Sur la Vienne même, en aval de Chabanais à 4 km, Exideuil (1 100 Exideuillais, 2 056 ha dont 313 de bois) est un petit site industriel, où résistent deux papeteries-cartonneries spécialisées dans le carton ondulé: Saica Pack ex-Lamirande (200 sal., au groupe espagnol de la Société anonyme des industries de la cellulose d’Aragon) et SFFP devenue Sofpo (Société ouvrière française des papiers ondulés), qui emploie 190 personnes (groupe alsacien Rossmann); de petits ateliers de coffrets et boîtes en carton se sont installés près de la source; Exideuil fait aussi du commerce des viandes; carrière de kaolin à Saint-Éloi (40 sal.). Le village a un château du 17e s. et une église priorale du 12e s., et propose à la Pentecôte un festival des chants et musiques du monde.
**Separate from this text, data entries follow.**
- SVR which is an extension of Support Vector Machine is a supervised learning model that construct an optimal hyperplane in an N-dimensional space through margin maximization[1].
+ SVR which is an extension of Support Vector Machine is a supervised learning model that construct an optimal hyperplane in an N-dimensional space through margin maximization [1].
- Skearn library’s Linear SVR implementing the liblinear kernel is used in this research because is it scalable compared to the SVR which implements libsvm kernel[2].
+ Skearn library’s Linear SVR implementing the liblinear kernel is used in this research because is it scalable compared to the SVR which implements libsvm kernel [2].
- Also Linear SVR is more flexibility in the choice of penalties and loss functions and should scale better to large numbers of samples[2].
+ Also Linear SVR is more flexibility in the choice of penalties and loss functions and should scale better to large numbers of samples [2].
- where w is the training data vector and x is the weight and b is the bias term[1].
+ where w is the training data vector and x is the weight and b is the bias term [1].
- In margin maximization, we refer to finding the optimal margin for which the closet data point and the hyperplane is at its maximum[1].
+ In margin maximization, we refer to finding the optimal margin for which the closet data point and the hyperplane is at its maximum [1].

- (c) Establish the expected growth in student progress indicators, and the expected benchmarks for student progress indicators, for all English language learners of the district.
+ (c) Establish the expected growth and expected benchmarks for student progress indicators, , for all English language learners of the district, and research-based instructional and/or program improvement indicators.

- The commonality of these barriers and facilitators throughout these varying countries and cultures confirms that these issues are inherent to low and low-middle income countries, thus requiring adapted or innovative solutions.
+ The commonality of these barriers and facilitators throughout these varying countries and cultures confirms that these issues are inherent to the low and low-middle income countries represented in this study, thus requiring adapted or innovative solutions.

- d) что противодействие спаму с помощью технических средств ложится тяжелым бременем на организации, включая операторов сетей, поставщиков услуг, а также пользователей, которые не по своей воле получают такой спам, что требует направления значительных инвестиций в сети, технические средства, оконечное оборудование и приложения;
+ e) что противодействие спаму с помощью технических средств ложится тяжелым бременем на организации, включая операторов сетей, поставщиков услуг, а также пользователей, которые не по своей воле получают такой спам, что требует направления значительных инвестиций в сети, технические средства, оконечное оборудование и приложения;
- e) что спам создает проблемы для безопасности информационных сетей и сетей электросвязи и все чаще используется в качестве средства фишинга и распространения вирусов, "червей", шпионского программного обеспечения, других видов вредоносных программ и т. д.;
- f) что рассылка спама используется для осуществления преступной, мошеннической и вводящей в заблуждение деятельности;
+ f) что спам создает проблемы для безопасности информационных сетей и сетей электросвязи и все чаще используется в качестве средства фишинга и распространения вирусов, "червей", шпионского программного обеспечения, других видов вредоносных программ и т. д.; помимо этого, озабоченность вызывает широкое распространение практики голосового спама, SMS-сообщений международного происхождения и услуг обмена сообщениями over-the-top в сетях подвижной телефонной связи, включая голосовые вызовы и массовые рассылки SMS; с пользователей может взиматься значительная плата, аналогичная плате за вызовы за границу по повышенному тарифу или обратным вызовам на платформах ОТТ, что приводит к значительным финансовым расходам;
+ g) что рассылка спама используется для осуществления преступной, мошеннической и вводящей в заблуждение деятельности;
La population atteignait 1 400 hab. vers 1900; en léger déclin avant 1999, elle a gagné 60 hab. depuis.

Au sud de la Vienne, Chassenon (910 Chassenonais, 2 348 ha dont 467 de bois), 5 km au SE de Chabanais, est sur le site de l’ancienne Cassinomagus, le marché aux chênes, assorti d’un sanctuaire gallo-romain du 2e siècle; il en reste des thermes, bien dégagés, et des éléments de théâtre et de temple; les constructions utilisent une pierre noire, sorte de brèche issue de la transformation des roches du socle sous l’impact d’une météorite géante. Celle-ci est tombée au jurassique (170 à 200 millions d’années) et son point d’impact a été situé vers le hameau de Valette, dans la commune voisine de Pressignac. Le cratère, effacé depuis par l’érosion, devait avoir une dizaine de kilomètres de diamètre. Une exposition permanente sur le sujet se tient à Rochechouart (Haute-Vienne) dont l’emplacement est inclus dans le cratère, comme celui de Chassenon.

Pressignac (430 Pressignacois, 2 815 ha dont 797 de bois), dont le village est à 6 km SSE de Chabanais, dispose au sud-ouest des rives du lac de barrage de Lavaud sur la Charente, aménagées en plages; base pour voiliers. Le lac s’étend sur 225 ha; le barrage est situé dans la commune de Saint-Quentin-sur-Charente (230 hab., 1 439 ha dont 231 de bois), 6 km ONO de Pressignac et 6 km au SO de Chabanais.

Juste à l’ouest à Suris (290 Surisiens, 1 108 ha), au confluent de la Charente et de la Moulde, 7 km OSO de Chabanais, travaille la fabrique de meubles Delias (130 sal.). À l’extrémité occidentale du canton, entre Charente et Vienne 8 km à l’ouest de Chabanais, La Péruse (550 Pérusots dont 50 à part, 852 ha) a une entreprise de carrières des Calcaires et diorites du Moulin du Roc (60 sal.), proche des usines de Roumazières-Loubert, et une maison familiale rurale.